A tu per tu con il cantautore romano, disponibile dal 18 ottobre con l’album “Milano parla piano“
Tempo di nuova musica per Marco Zitelli, meglio conosciuto con lo pseudonimo di Wrongonyou, artista classe ’90 che abbiamo avuto modo di conoscere in occasione del lancio di “Rebirth“, il suo album d’esordio pubblicato nel marzo del 2018. Si intitola “Milano parla piano” il suo secondo progetto discografico, il primo scritto e cantato interamente in italiano, anticipato dai singoli “Solo noi due” e “Mi sbaglio da un po” (qui la nostra recensione), due brani che mettono in risalto le sue potenzialità anche attraverso la nostra lingua. Tanti gli autori che hanno collaborato con lui alla stesura delle otto tracce, da Zibba a Dardust, passando per Davide Simonetta, Alessandro Raina, Antonio Filippelli, Gianmarco Manilardi e Daniel Bestonzo. Approfondiamo la sua conoscenza.

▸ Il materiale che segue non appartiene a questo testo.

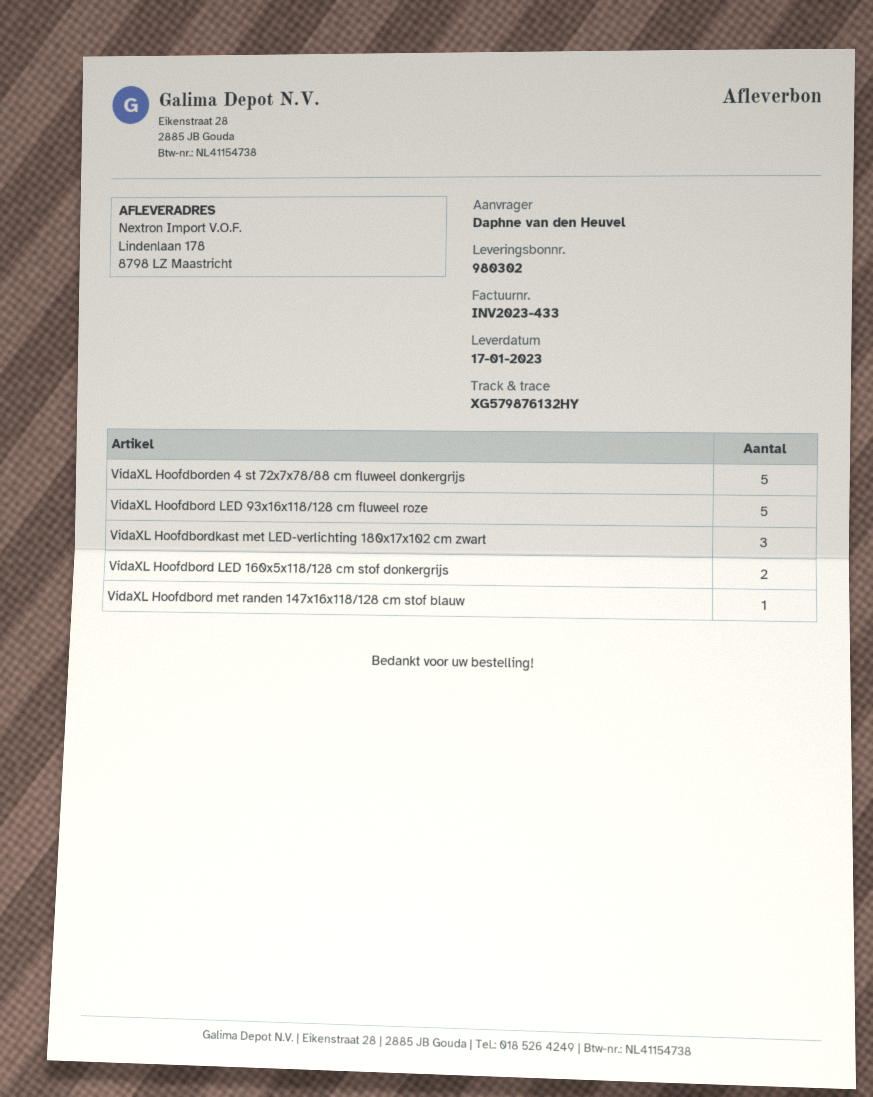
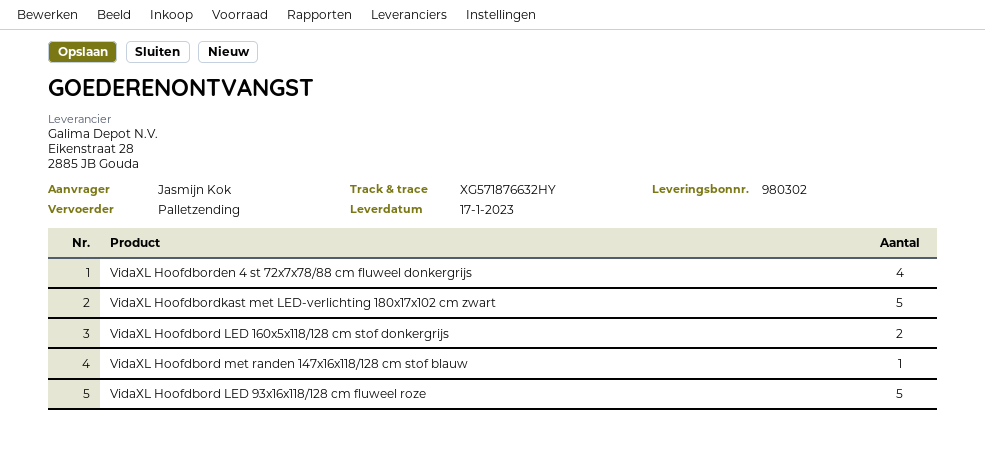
ordered by: Daphne van den Heuvel -> Jasmijn Kok
tracking number: XG579876132HY -> XG571876632HY
VidaXL Hoofdborden 4 st 72x7x78/88 cm fluweel donkergrijs: 5 -> 4
VidaXL Hoofdbordkast met LED-verlichting 180x17x102 cm zwart: 3 -> 5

Ciao Marco, benvenuto su RecensiamoMusica. Partiamo da “Milano parla piano”, com’è nato e cosa rappresenta per te?
«Rappresenta sicuramente il momento che sto vivendo, a livello di storie raccontate è molto contemporaneo, l’ho scritto in questo ultimo anno di vita passato a Milano, mi sembrava giusto dare importanza alla città in cui vivo, soprattutto perché ho attinto molto dal quotidiano. Rispetto al mio precedente disco, ci sono più canzoni che parlano di cose che ho vissuto realmente e non di sensazioni. Il lavoro duro è stato cercare di riportare la stessa vocalità anche in italiano, ma sono molto soddisfatto del risultato finale».
E’ stato semplice esprimerti in lingua madre o hai dovuto cambiare metodo di scrittura?
«Per prendere confidenza con la lingua ho iniziato con delle cover in italiano, però non mi venivano bene (sorride, ndr), quindi ho cominciato a scrivere del mio, scoprendo che l’inglese non era altro che uno schermo per tutelarmi, un’armatura che mi sono tolto di dosso. Ho scritto la prima canzone in italiano con Andrea Bonomo, un bravissimo autore, si intitola “Sono io” ma, stranamente, non è inserita in questo disco, ci sarà sicuramente nel prossimo.
Da lì ho cominciato a frequentare altri autori importanti, tra i quali Zibba, Alessandro Raina, Davide Simonetta e Dardust, loro mi hanno insegnato un metodo, ho cercato di attingere il più possibile dal loro talento per capire un po’ come funzionava, perché l’approccio alla scrittura è totalmente diverso, l’inglese non ha tante parole troncate, la vocalità và dietro a come suona la parola, mentre in italiano devi cercare di dare vita a quello che dici».
Con quale spirito ti affacci al mercato e come valuti l’attuale scenario discografico?
«Ci sono tanti cantanti bravi e parecchie cose che mi piacciono, a partire dalla riscoperta del live che fortunatamente ha dato spazio a numerose band e musicisti di esibirsi dal vivo. C’è più voglia di ascoltare musica indipendente, secondo me è un buon momento storico. Per quando mi riguarda, non ho fatto il disco in italiano per arrivare prima “a dama”, l’ho fatto semplicemente perché mi andava, l’ho presa come una sfida e sono contento che i primi due estratti siano piaciuti. C’è una bella scena, un bel fermento».
A novembre partirà il tuo “Atlante tour”, che toccherà diversi club in giro per il Paese. Che tipo di spettacolo stai preparando?
«E’ ancora tutto un work in progress, ci sarà sicuramente qualcosa di visivo, sul palco saremo in tre, un power trio alla vecchia, ma contornati da un sound molto contemporaneo. Vorrei tanto riuscire a portare l’atmosfera del disco anche nei concerti, sarebbe bello. Come sempre per me la voce sarà al primo posto, al secondo la chitarra e poi tutto il resto».
Per concludere, dove e a chi desideri arrivare con la tua musica?
«Sul disco ho scritto che questo progetto è dedicato a chi si vuole bene o almeno ci prova, quindi direi a loro. Non è semplice guardarsi allo specchio e dirsi “ti voglio bene”, è una cosa difficilissima, ma star bene con se stessi aiuta a mantenere buoni rapporti anche con gli altri. E’ un lavoro che personalmente ho fatto anche io, non ti dico che mi voglio bene da morire, diciamo che sono sulla strada giusta».